PROBLEM: Everything from the line containing "color: #701a75 ->" through the last line of the entries needs to be repeated exactly. Pictures must be left out.

┄┄┄┄┄┄

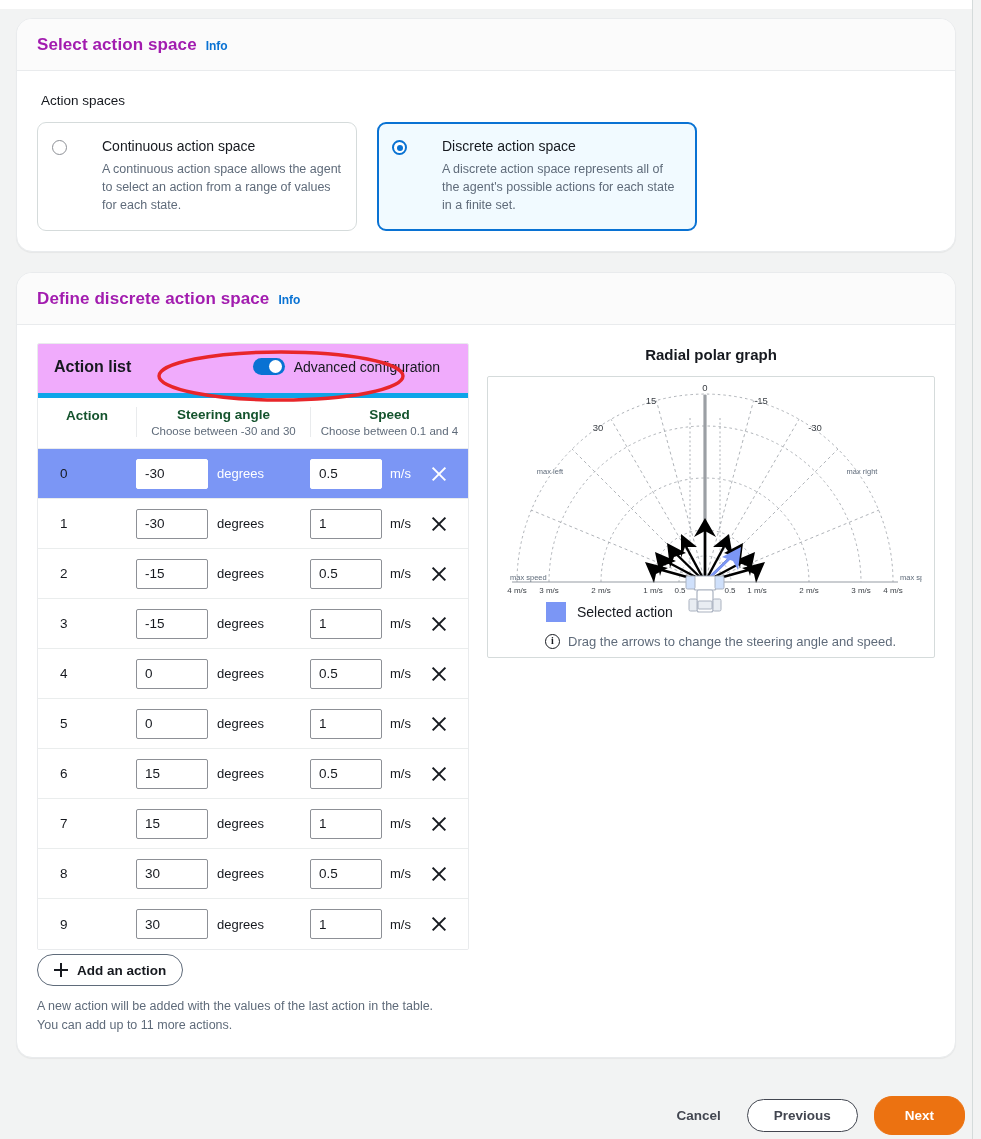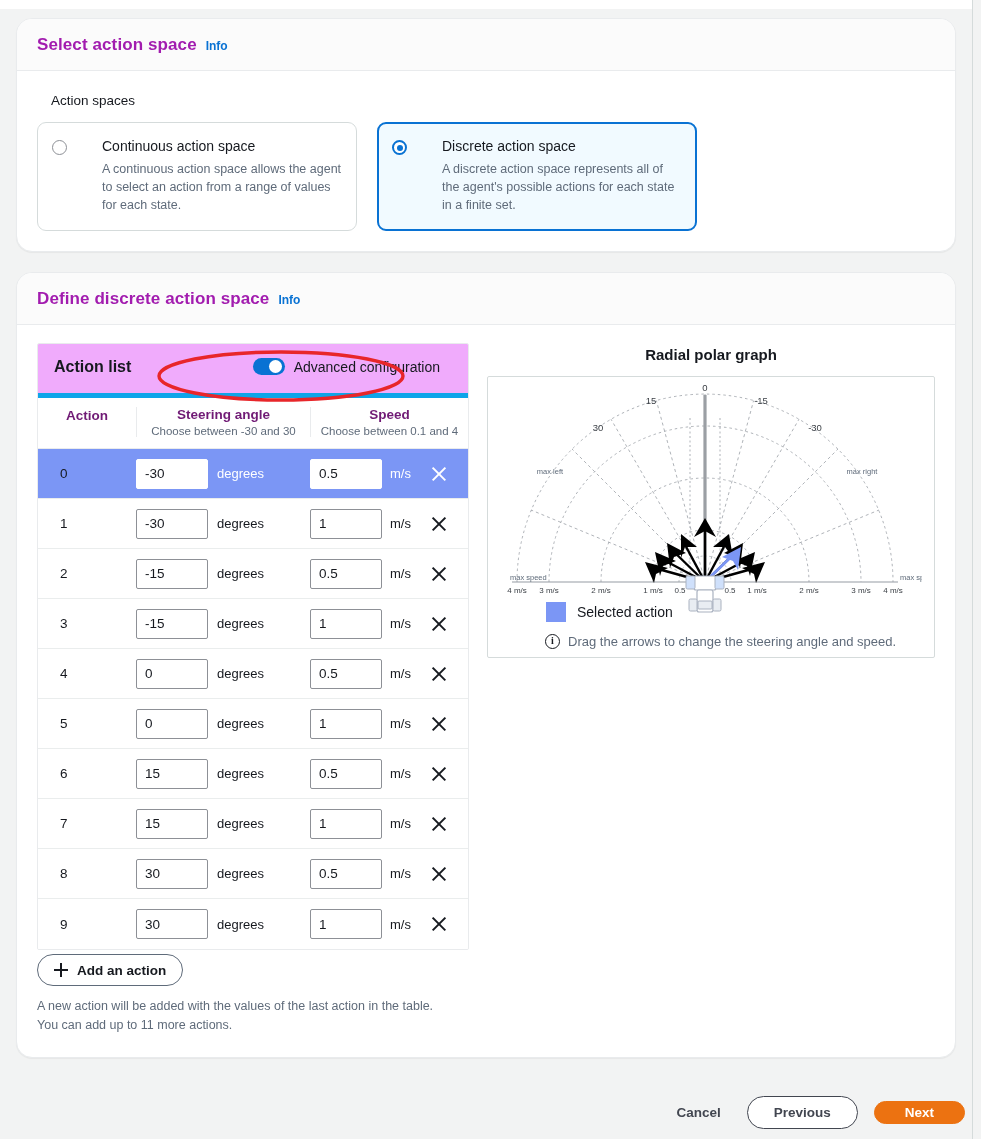"Action spaces" .field-label { margin: 2px 0 14px 14px -> 2px 0 14px 4px }
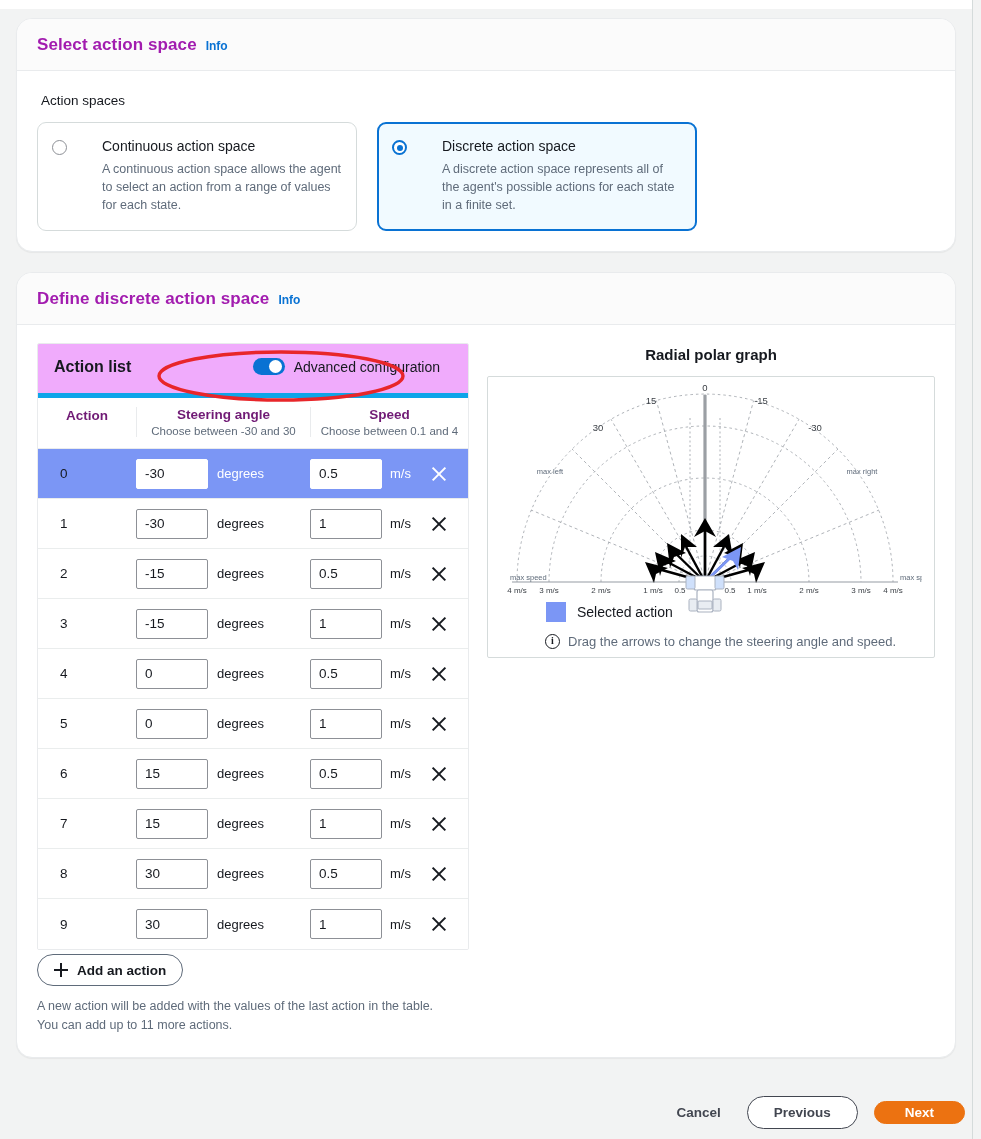"Action" .th-main { color: #701a75 -> #14532d }
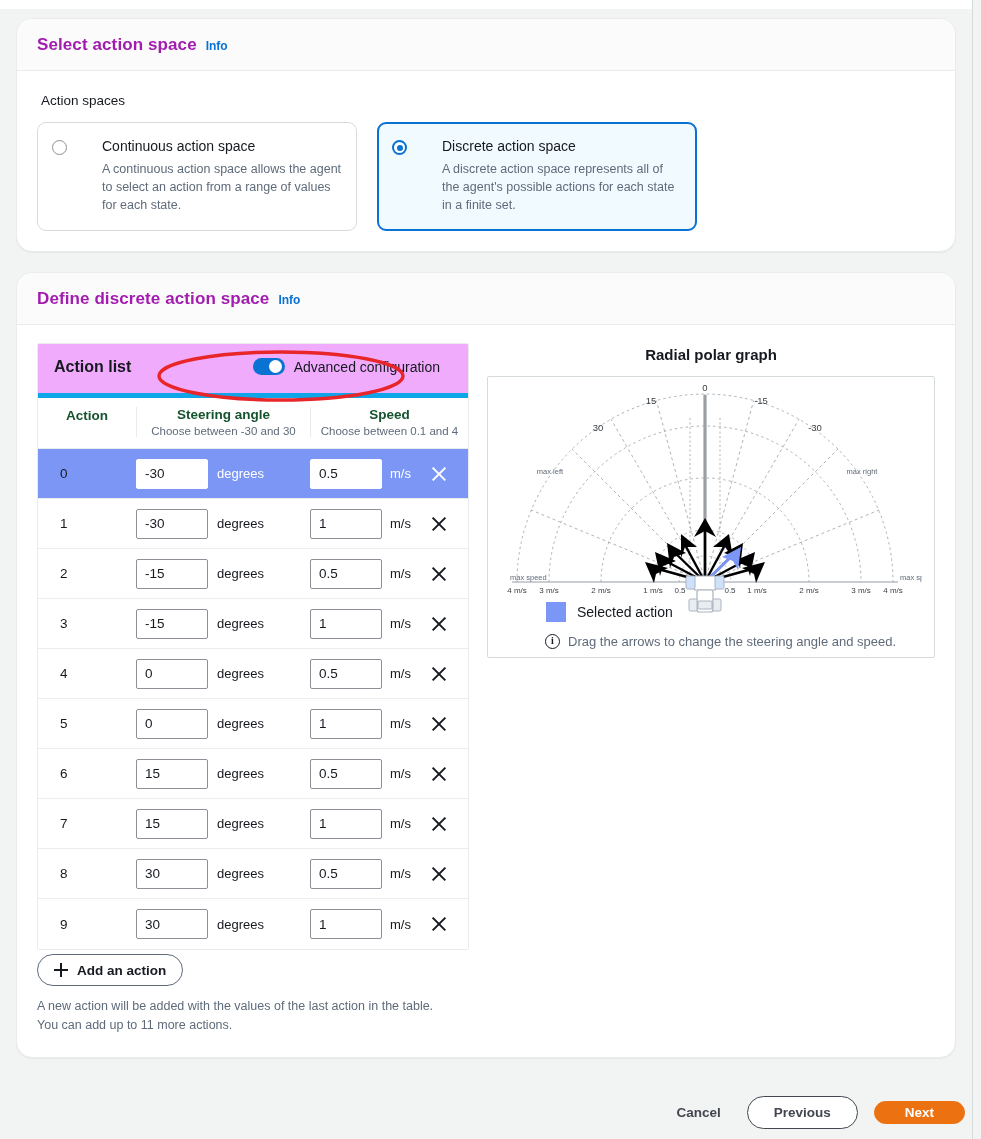"Next" .btn-next { height: 23px -> 39px }
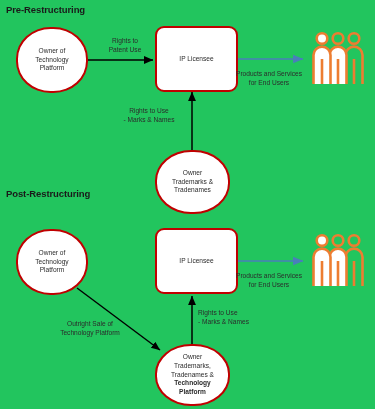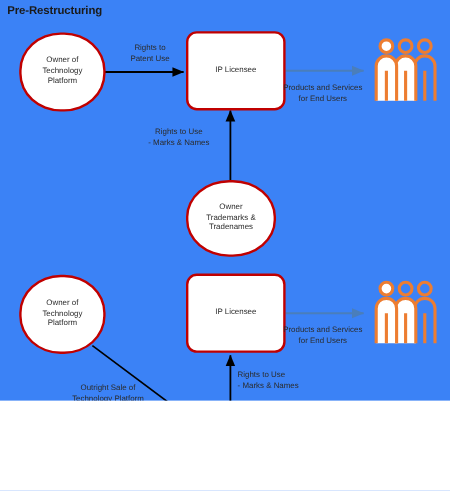"Pre-Restructuring" #canvas { background: #3b82f6 -> #22c55e; height: 334px -> 409px }
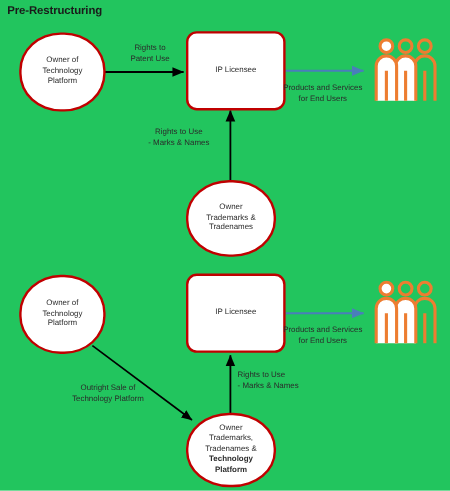"Post-Restructuring" div.section-title { html: none -> <div>Post-Restructuring</div> }
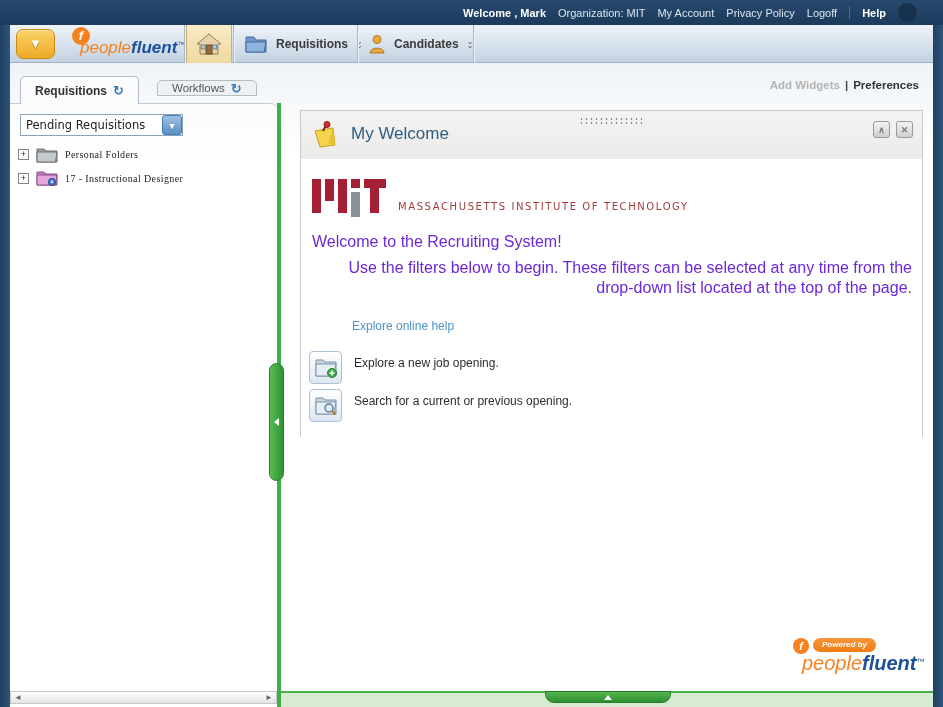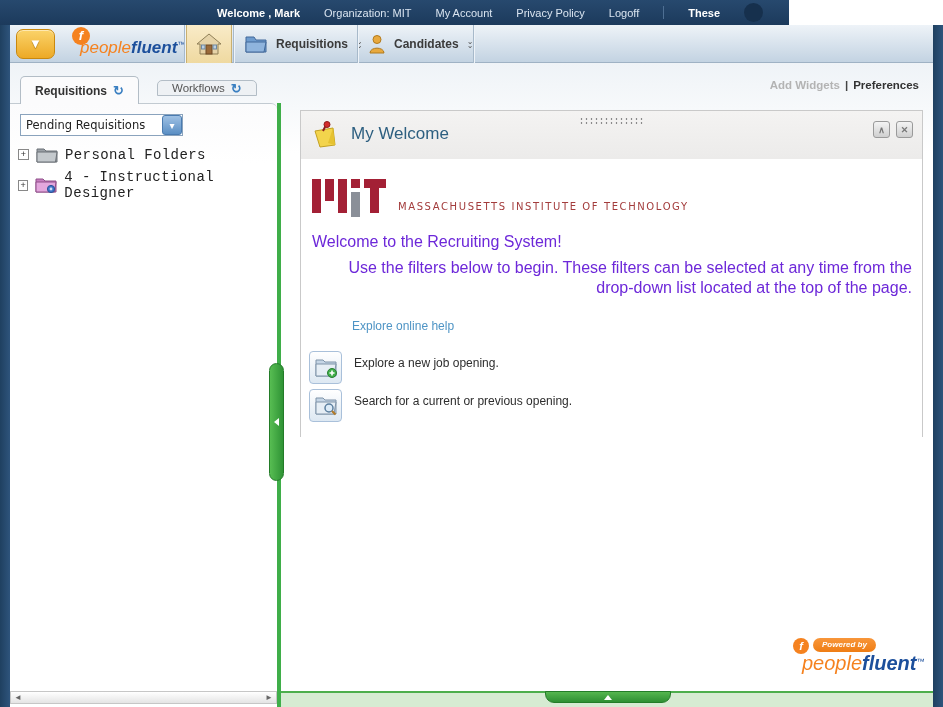"Welcome , Mark" #topbar { gap: 24px -> 12px; width: 789px -> 943px }
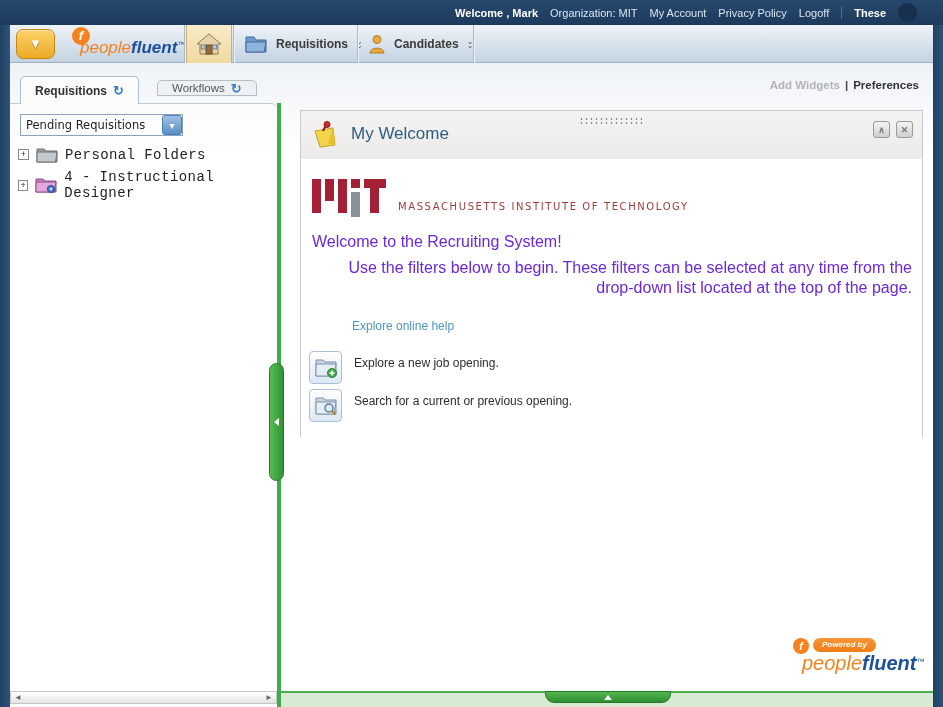"These" span.tb-item { text: These -> Help }
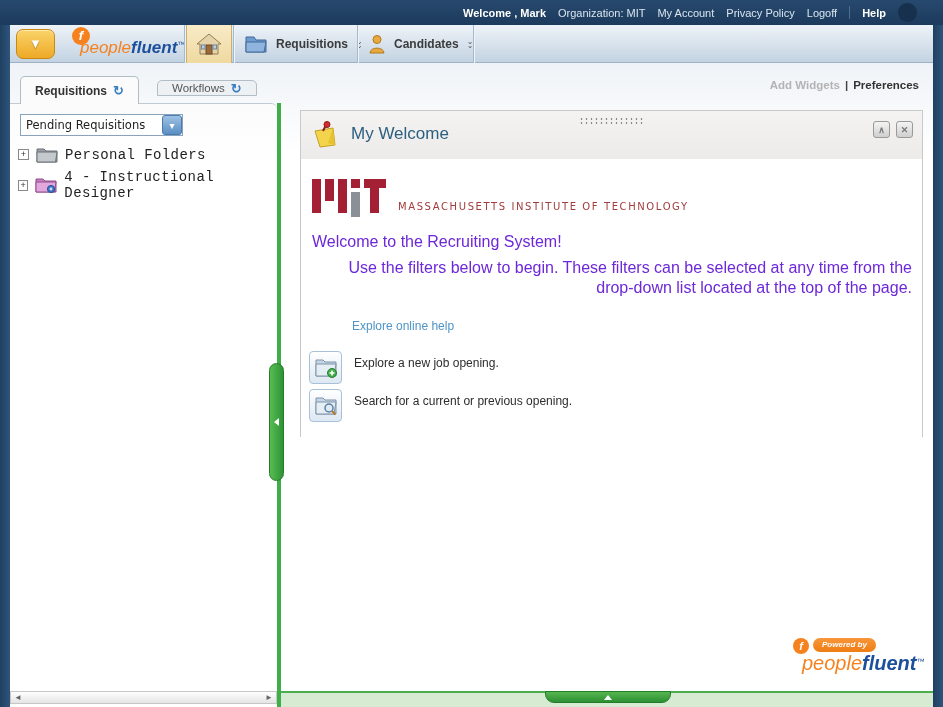"Personal Folders" .tree-label { font-family: Liberation Mono, monospace -> Liberation Serif, serif; font-size: 14px -> 10px }
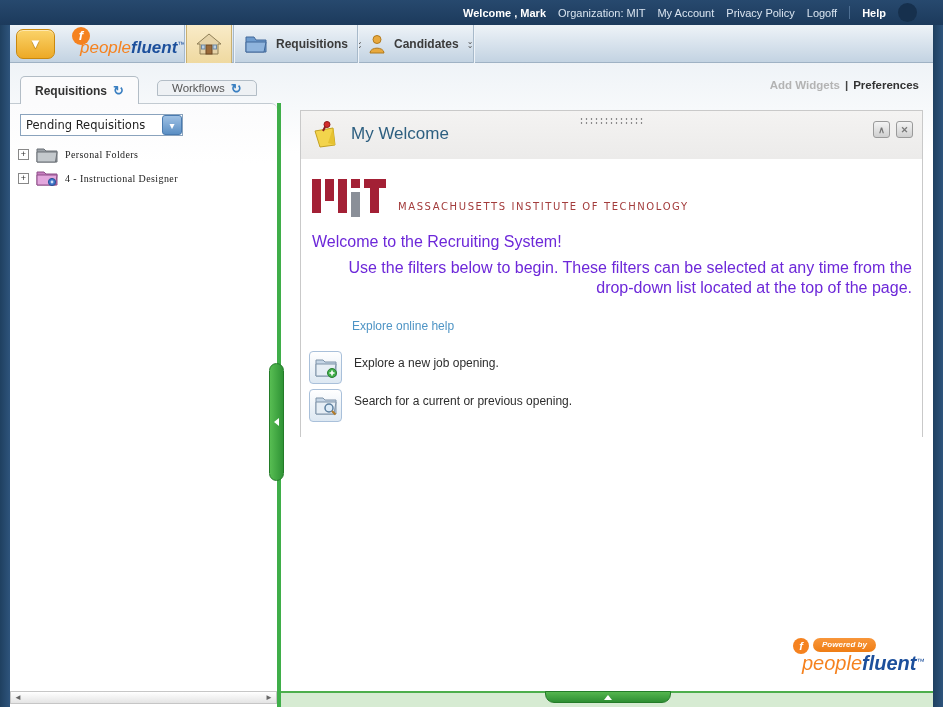"4 - Instructional Designer" span.tree-label { text: 4 -> 17 }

┄┄┄┄┄┄

SOLUTION TO THIS TASK:
"Action" .th-main { color: #701a75 -> #14532d }
"Next" .btn-next { height: 23px -> 39px }
"Pre-Restructuring" #canvas { background: #3b82f6 -> #22c55e; height: 334px -> 409px }
"Post-Restructuring" div.section-title { html: none -> <div>Post-Restructuring</div> }
"Welcome , Mark" #topbar { gap: 24px -> 12px; width: 789px -> 943px }
"These" span.tb-item { text: These -> Help }
"Personal Folders" .tree-label { font-family: Liberation Mono, monospace -> Liberation Serif, serif; font-size: 14px -> 10px }
"4 - Instructional Designer" span.tree-label { text: 4 -> 17 }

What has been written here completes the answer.